> [Your task] A verbatim copy is needed of the lines below from the one containing "Multilateral, 2023: none -> 620000" up to and including the one containing "PMS_P2, 2021/11/04_00:43:58: none -> 36.5", excluding pictures.

Top of Records for this task

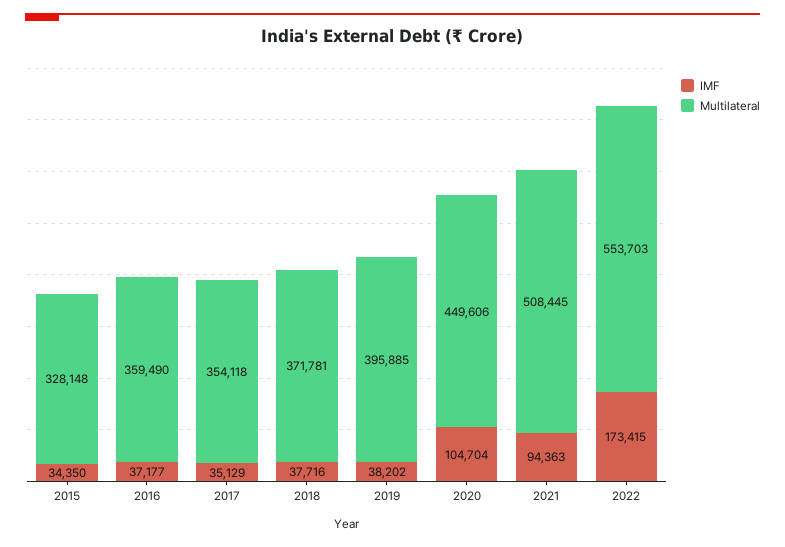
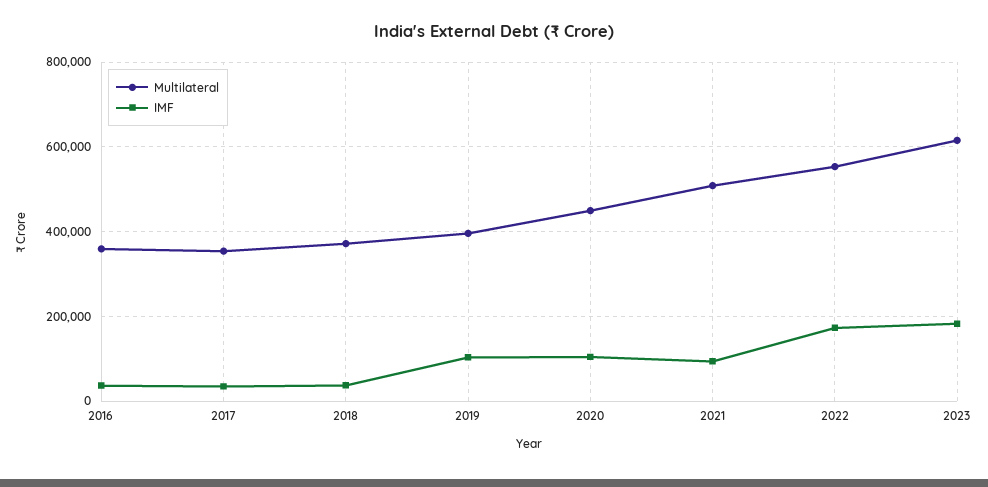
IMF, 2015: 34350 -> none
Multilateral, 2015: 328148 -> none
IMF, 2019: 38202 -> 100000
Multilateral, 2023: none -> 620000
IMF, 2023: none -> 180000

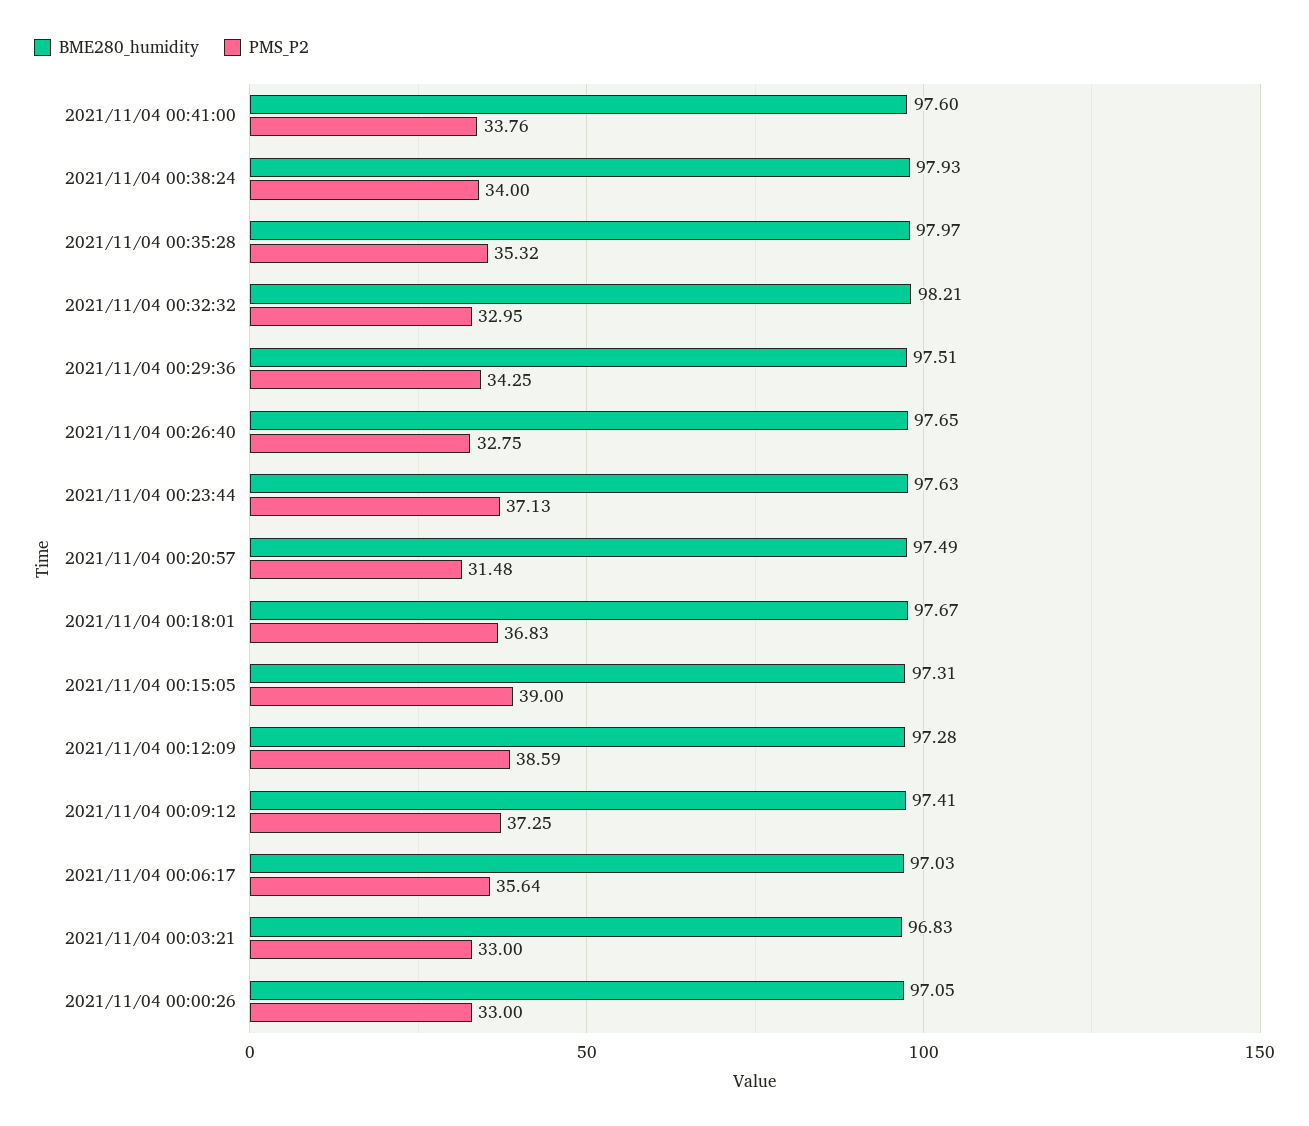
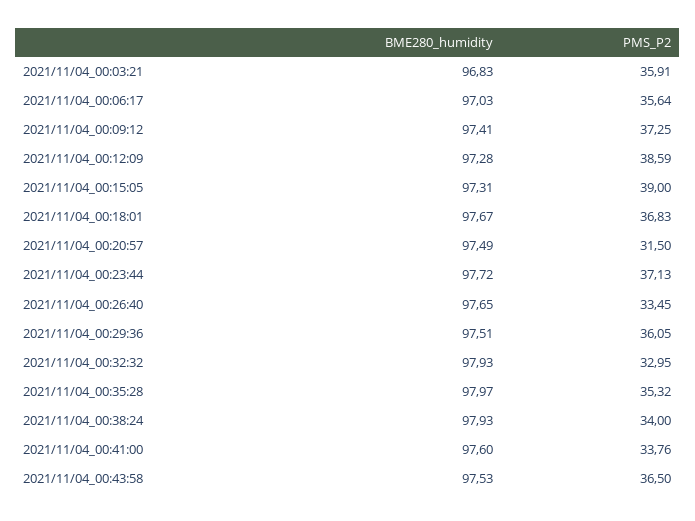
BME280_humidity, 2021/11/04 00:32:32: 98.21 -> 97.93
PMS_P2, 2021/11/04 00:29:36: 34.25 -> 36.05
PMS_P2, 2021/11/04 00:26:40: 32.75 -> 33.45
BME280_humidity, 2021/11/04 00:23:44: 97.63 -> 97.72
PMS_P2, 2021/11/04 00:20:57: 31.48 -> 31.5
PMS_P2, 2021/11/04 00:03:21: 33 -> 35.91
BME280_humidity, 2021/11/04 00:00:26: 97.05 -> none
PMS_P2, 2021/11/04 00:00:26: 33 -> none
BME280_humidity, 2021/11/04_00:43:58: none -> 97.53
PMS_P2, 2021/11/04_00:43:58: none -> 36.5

Bottom of Records for this task
Top of Records for this task

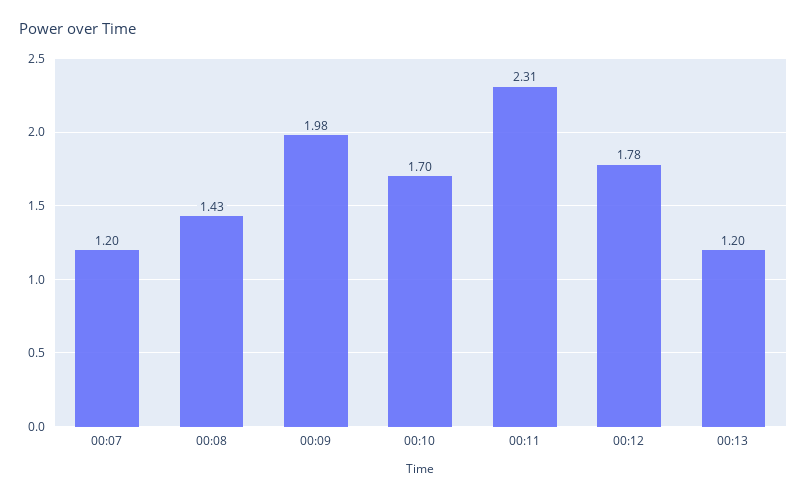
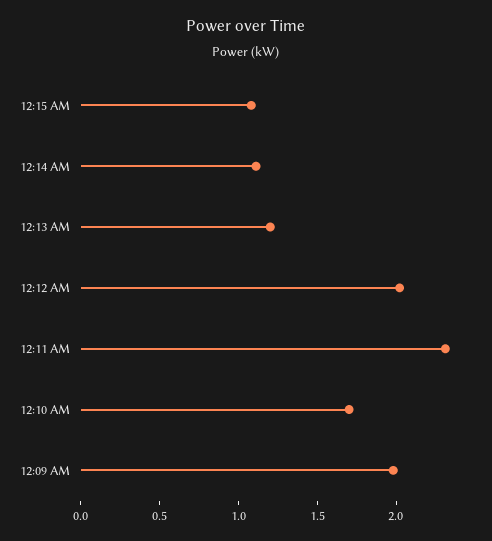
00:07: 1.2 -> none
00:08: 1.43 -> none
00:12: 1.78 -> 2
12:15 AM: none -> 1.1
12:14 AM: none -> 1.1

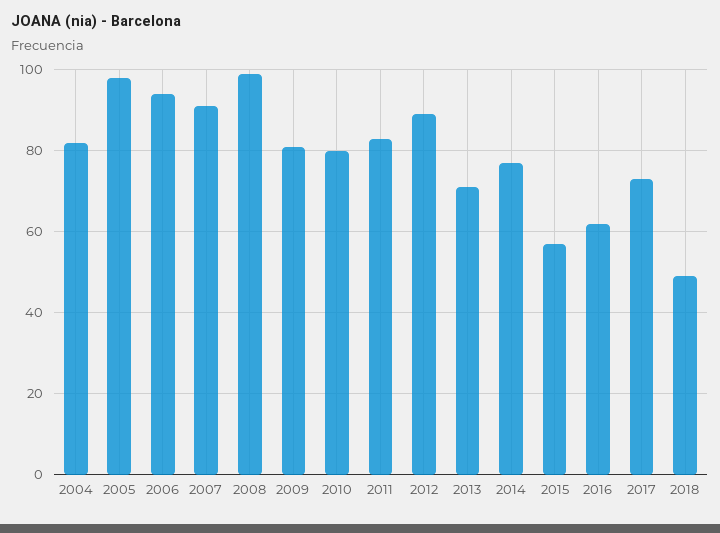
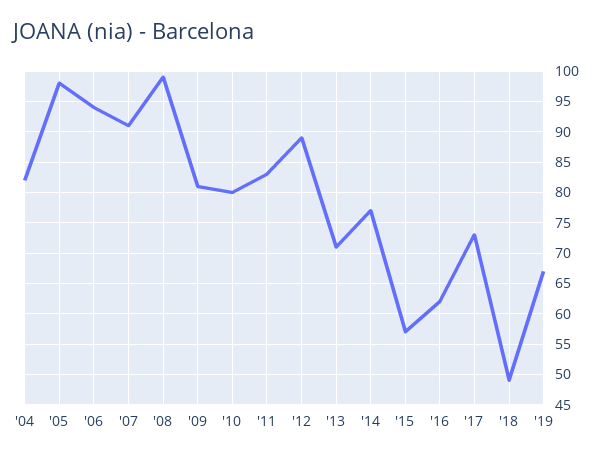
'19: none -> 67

Bottom of Records for this task
Top of Records for this task

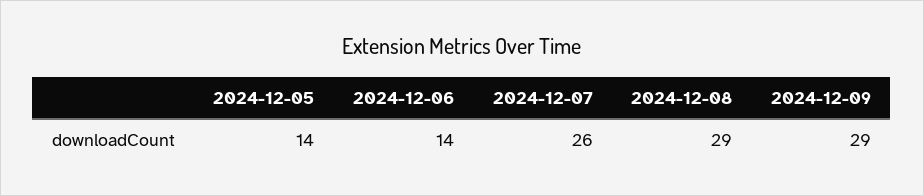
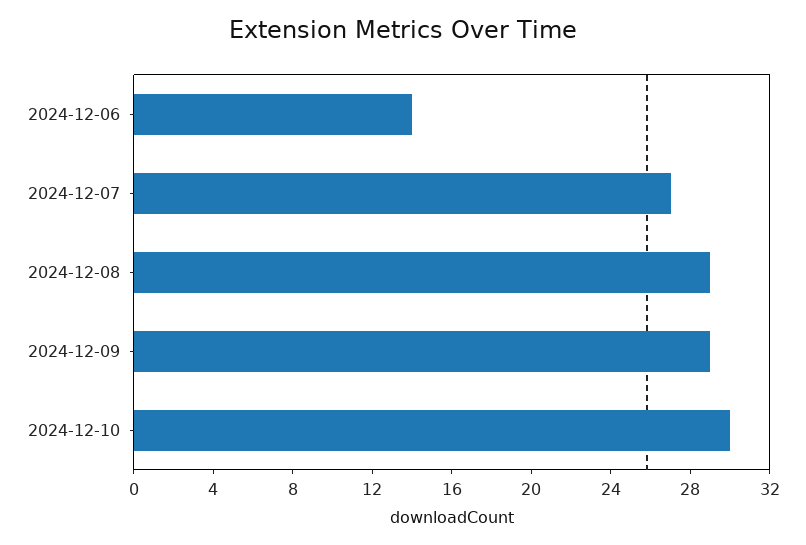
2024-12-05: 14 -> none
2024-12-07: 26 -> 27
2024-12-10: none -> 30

Bottom of Records for this task

> [Exercise solution]
Multilateral, 2023: none -> 620000
IMF, 2023: none -> 180000

BME280_humidity, 2021/11/04 00:32:32: 98.21 -> 97.93
PMS_P2, 2021/11/04 00:29:36: 34.25 -> 36.05
PMS_P2, 2021/11/04 00:26:40: 32.75 -> 33.45
BME280_humidity, 2021/11/04 00:23:44: 97.63 -> 97.72
PMS_P2, 2021/11/04 00:20:57: 31.48 -> 31.5
PMS_P2, 2021/11/04 00:03:21: 33 -> 35.91
BME280_humidity, 2021/11/04 00:00:26: 97.05 -> none
PMS_P2, 2021/11/04 00:00:26: 33 -> none
BME280_humidity, 2021/11/04_00:43:58: none -> 97.53
PMS_P2, 2021/11/04_00:43:58: none -> 36.5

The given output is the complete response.